Check every line below for the word "linear" and copy each one that has it.

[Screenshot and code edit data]

···

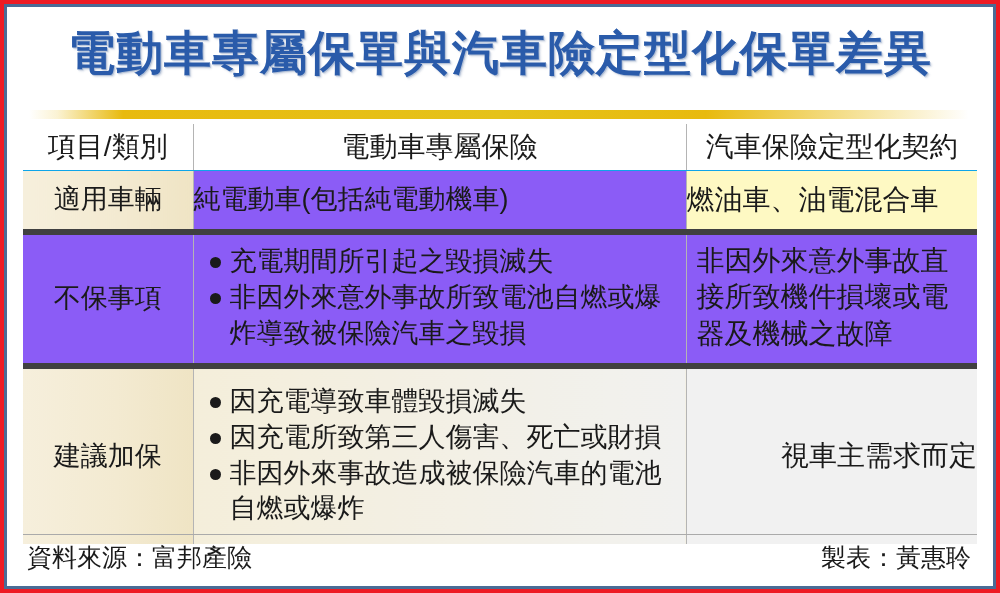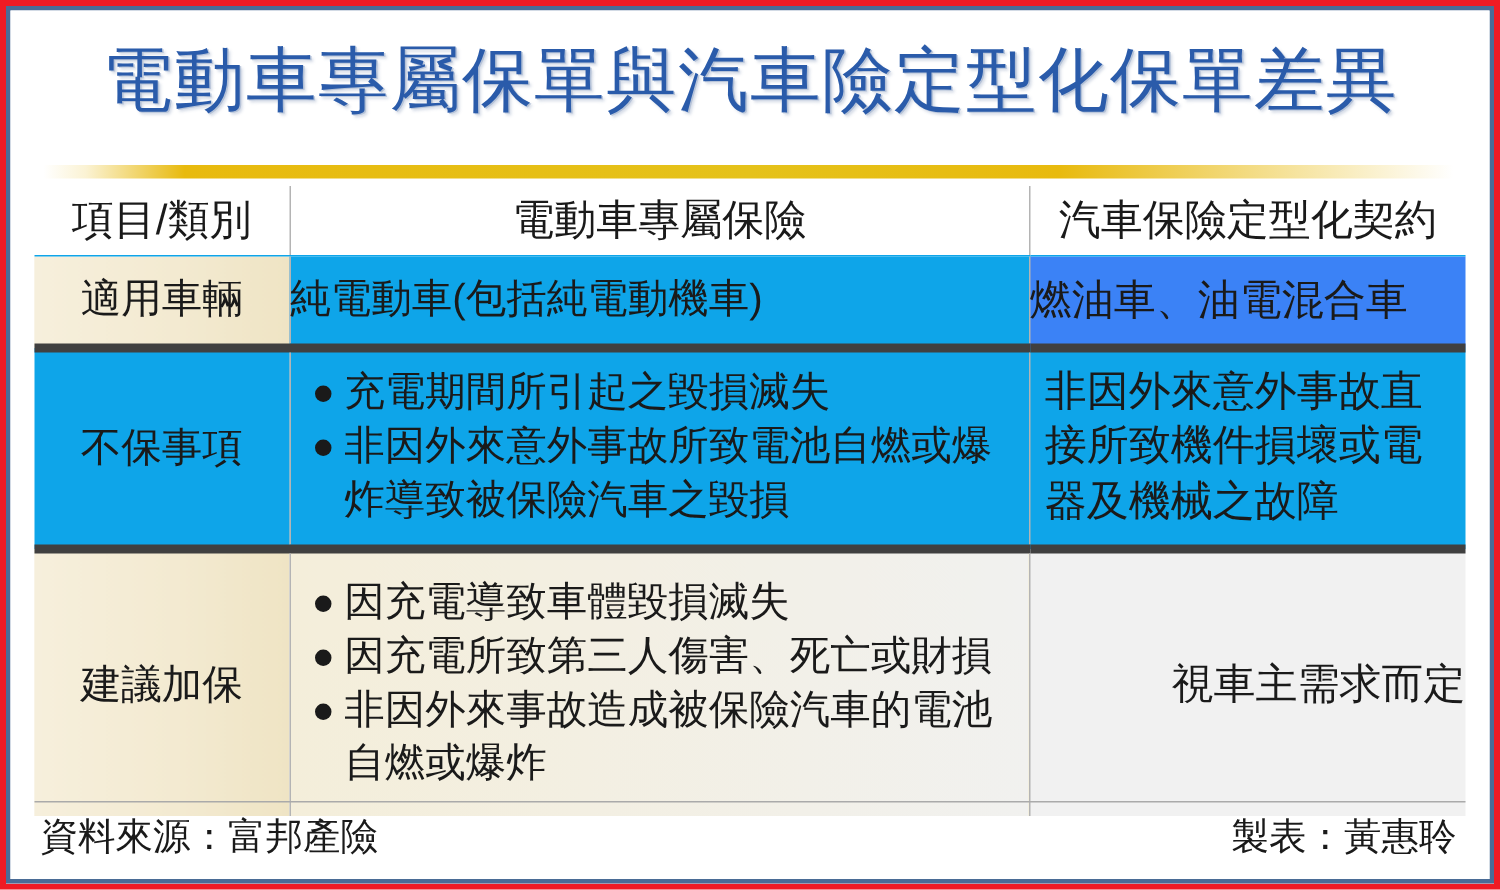--- a/index.html
+++ b/index.html
@@ -43,21 +43,21 @@
   .title-wrap {
     position: absolute;
     left: 0; top: 0;
     width: 986px; height: 90px;
     display: flex;
     align-items: center;
     justify-content: center;
   }
   .title {
     font-size: 47px;
-    font-weight: normal;
+    font-weight: bold;
     color: #2a5baa;
     letter-spacing: 1px;
     line-height: 1;
     white-space: nowrap;
     text-shadow: 1px 1px 0 rgba(150,170,200,.55), 2px 2px 2px rgba(120,140,175,.30);
   }
 
   .gold-bar {
     position: absolute;
     left: 22px;
@@ -108,22 +108,22 @@
   .rowsep { border-top: 6px solid #404040; }
 
   .lbl {
     text-align: center;
     font-size: 27px;
     line-height: 1.25;
   }
   .beige {
     background: linear-gradient(to right, #f6efdc 0%, #f3ead1 55%, #efe4c4 100%);
   }
-  .white { background: #0ea5e9; }
-  .tintgrey { background: #3b82f6; }
+  .white { background: #8b5cf6; }
+  .tintgrey { background: #fef9c3; }
   .tintgrey2 { background: #f1f1f1; }
   .beige-body {
     background: linear-gradient(to right, #f4eeda 0%, #f3efe2 40%, #f1f1ef 100%);
   }
 
   .cellpad {
     padding: 8px 10px 10px 14px;
     font-size: 27px;
     line-height: 1.30;
   }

···

▸ **Answer space**
     background: linear-gradient(to right, #f6efdc 0%, #f3ead1 55%, #efe4c4 100%);
     background: linear-gradient(to right, #f4eeda 0%, #f3efe2 40%, #f1f1ef 100%);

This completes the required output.